Patients with asthma should be aware that they are at increased risk for osteoporosis and therefore take the steps that are generally advised to build and maintain strong bones. Plaut advises all his female asthma patients to take 1,500 milligrams of calcium and 400 units of vitamin D every day. Edelman notes that the need to build and maintain strong bones is yet another reason, in addition to its heart and muscle benefits, to recommend exercise for asthma patients.

"However, since exercise itself can sometimes cause airway narrowing, patients with asthma should engage in the right kind of exercise: walking rather than sprinting. You don't want intensely aerobic games like soccer. Swimming is particularly beneficial for asthmatics, because it takes place in a humid environment, so the airways don't dry out."

For more information about asthma , please go to our Condition Center.

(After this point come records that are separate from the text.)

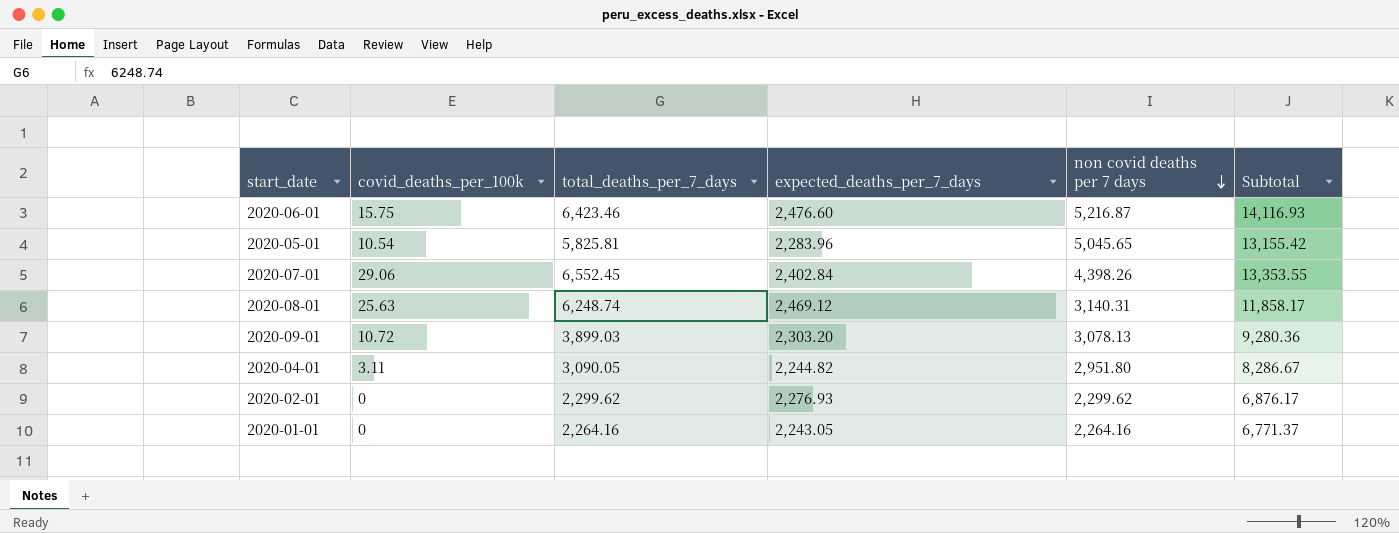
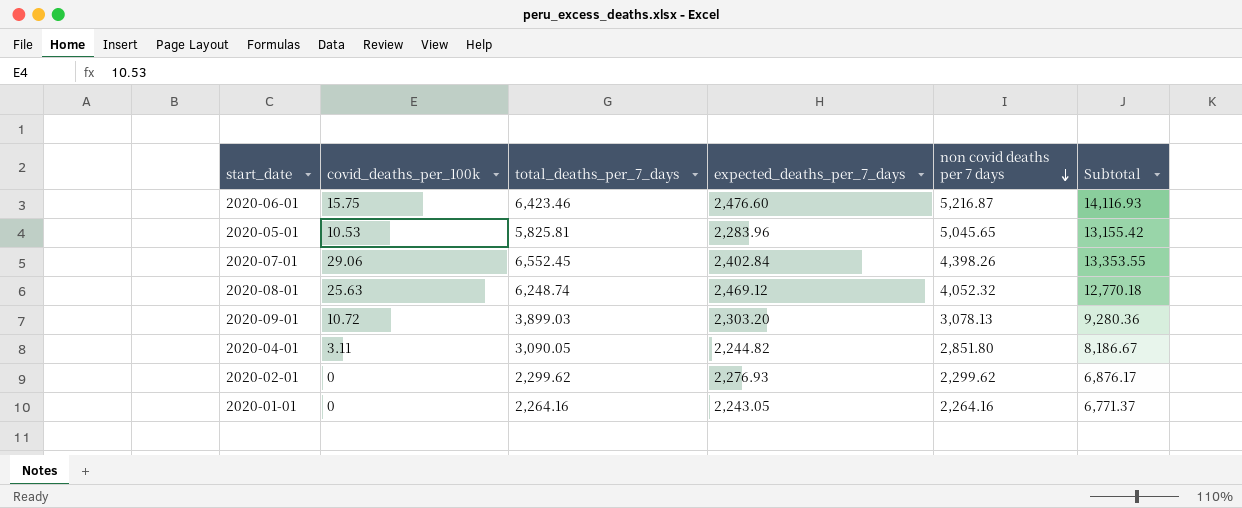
2020-05-01 | covid_deaths_per_100k: 10.54 -> 10.53
2020-08-01 | non covid deaths per 7 days: 3,140.31 -> 4,052.32
2020-08-01 | Subtotal: 11,858.17 -> 12,770.18
2020-04-01 | non covid deaths per 7 days: 2,951.80 -> 2,851.80
2020-04-01 | Subtotal: 8,286.67 -> 8,186.67

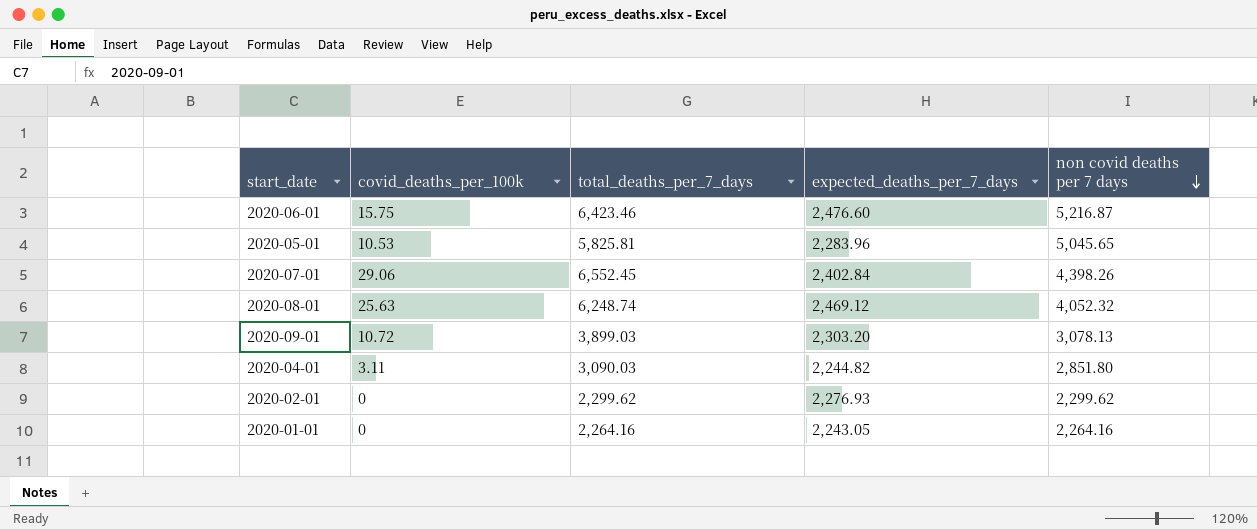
column Subtotal | formula: [total_deaths_per_7_days] + [expected_deaths_per_7_days] + [non covid deaths per 7 days] -> none
2020-04-01 | total_deaths_per_7_days: 3,090.05 -> 3,090.03

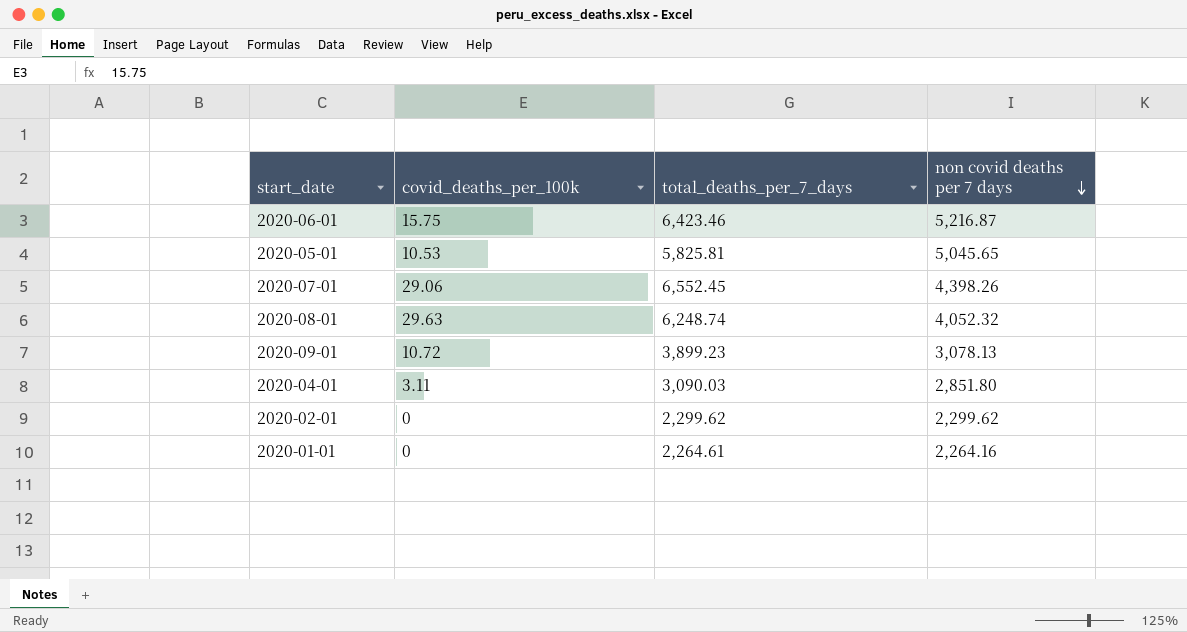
column expected_deaths_per_7_days | position: 4 -> none
2020-08-01 | covid_deaths_per_100k: 25.63 -> 29.63
2020-09-01 | total_deaths_per_7_days: 3,899.03 -> 3,899.23
2020-01-01 | total_deaths_per_7_days: 2,264.16 -> 2,264.61

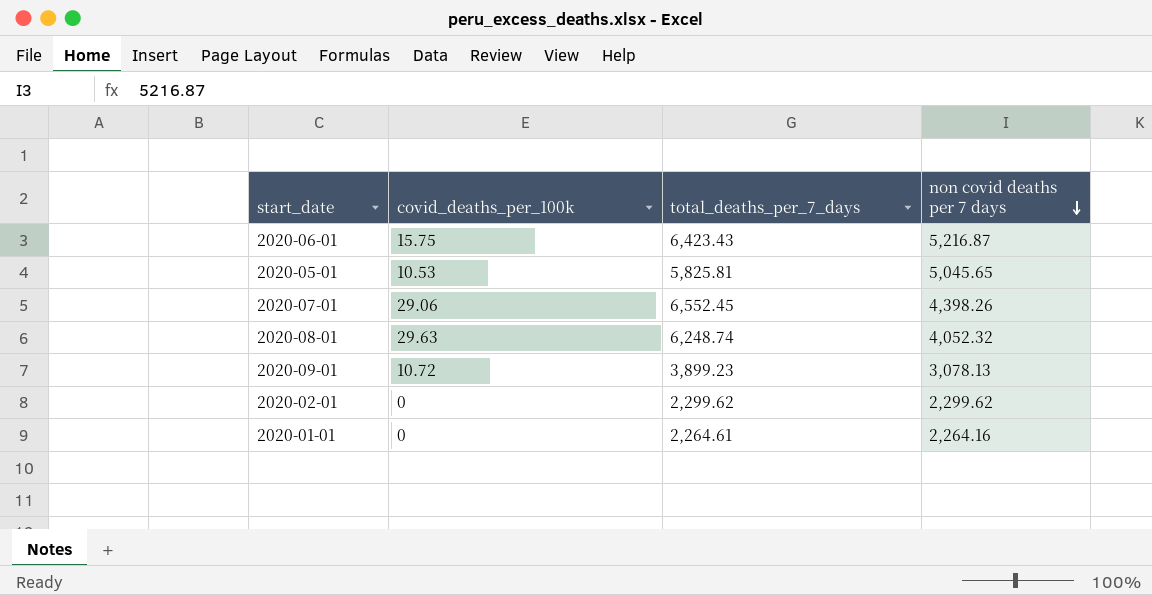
row 2020-04-01: 3.11 | 3,090.03 | 2,851.80 -> none
2020-06-01 | total_deaths_per_7_days: 6,423.46 -> 6,423.43

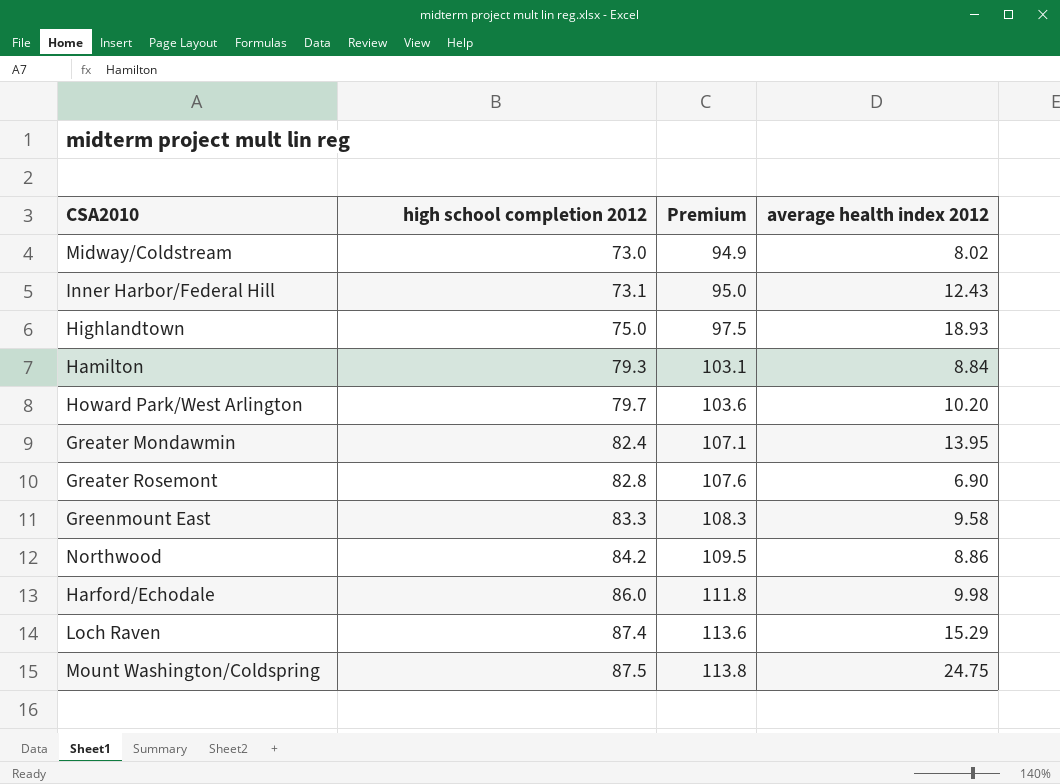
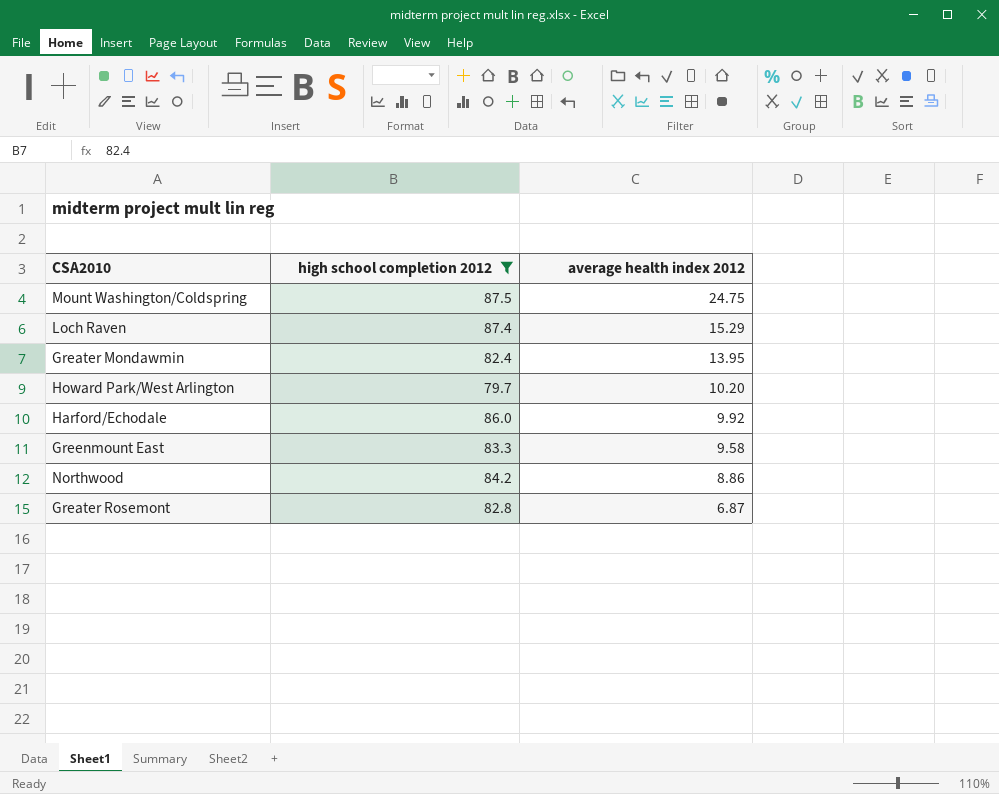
filter: none -> high school completion 2012 >= 79.7
row order: high school completion 2012 ascending -> average health index 2012 descending
column Premium | formula: [high school completion 2012] * 1.3 -> none
Harford/Echodale | average health index 2012: 9.98 -> 9.92
Greater Rosemont | average health index 2012: 6.90 -> 6.87

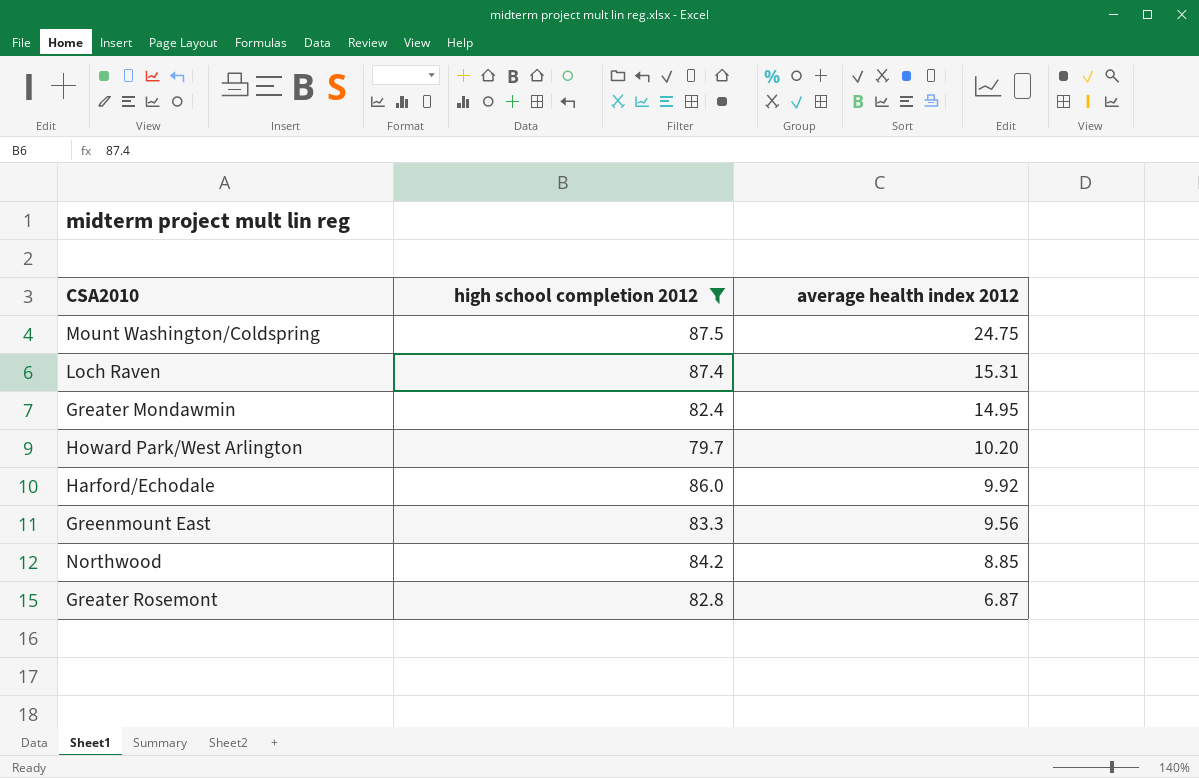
Loch Raven | average health index 2012: 15.29 -> 15.31
Greater Mondawmin | average health index 2012: 13.95 -> 14.95
Greenmount East | average health index 2012: 9.58 -> 9.56
Northwood | average health index 2012: 8.86 -> 8.85

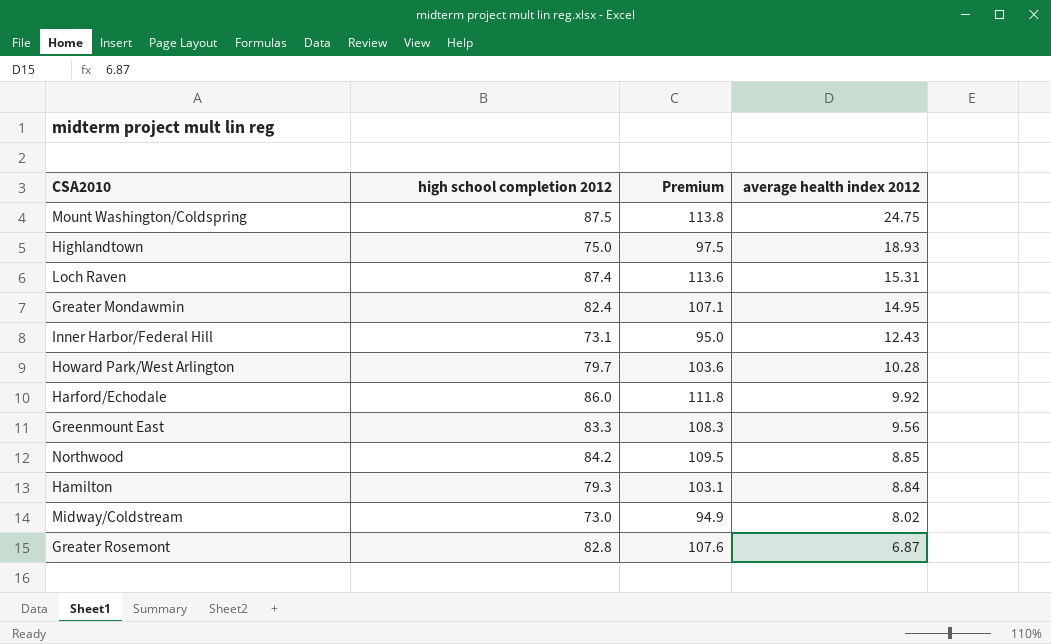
filter: high school completion 2012 >= 79.7 -> none
column Premium | formula: none -> [high school completion 2012] * 1.3
Howard Park/West Arlington | average health index 2012: 10.20 -> 10.28

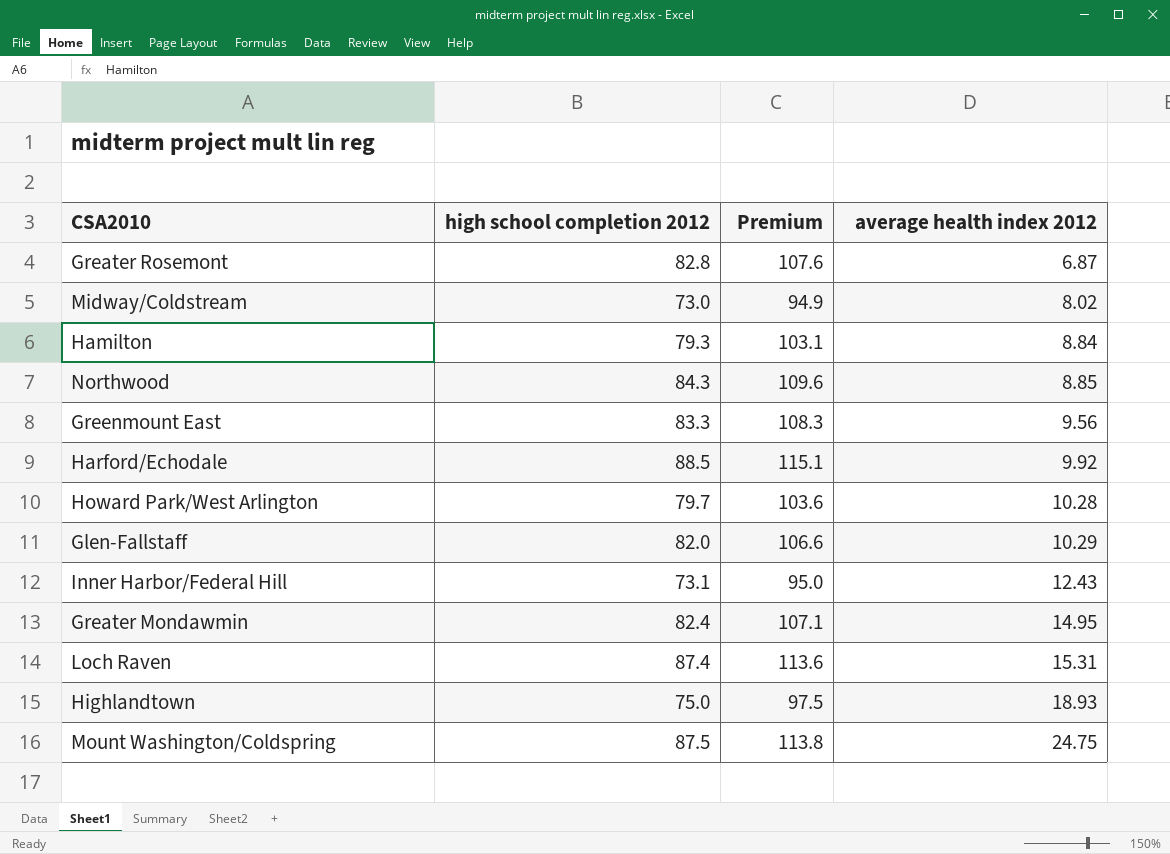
row order: average health index 2012 descending -> average health index 2012 ascending
Northwood | high school completion 2012: 84.2 -> 84.3
Northwood | Premium: 109.5 -> 109.6
Harford/Echodale | high school completion 2012: 86.0 -> 88.5
Harford/Echodale | Premium: 111.8 -> 115.1
row Glen-Fallstaff: none -> 82.0 | 106.6 | 10.29

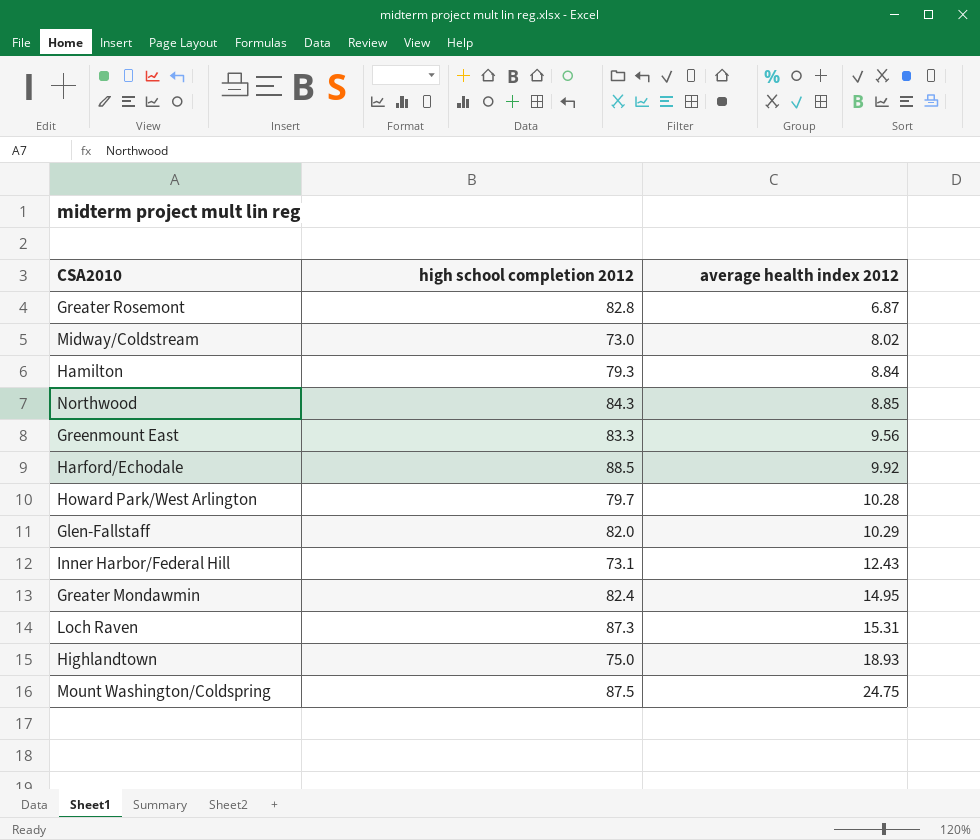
column Premium | formula: [high school completion 2012] * 1.3 -> none
Loch Raven | high school completion 2012: 87.4 -> 87.3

  • Researchers report patients who took high doses of inhaled steroids for their asthma may be weakening and thinning their bones.
  • Observers note the study demonstrates that loss of bone density is a risk that needs to be weighed before patients start using inhaled steroids to control asthma. Patients also should be talking with their doctors about protecting their bones.
  • The authors stress that patients should take the lowest dose that controls their asthma. Another doctor urges patients to use a spacer, which attaches to an inhaler and catches the large steroid particles so only the smaller ones are inhaled. Large particles don't add benefit to therapy and tend to cause side effects.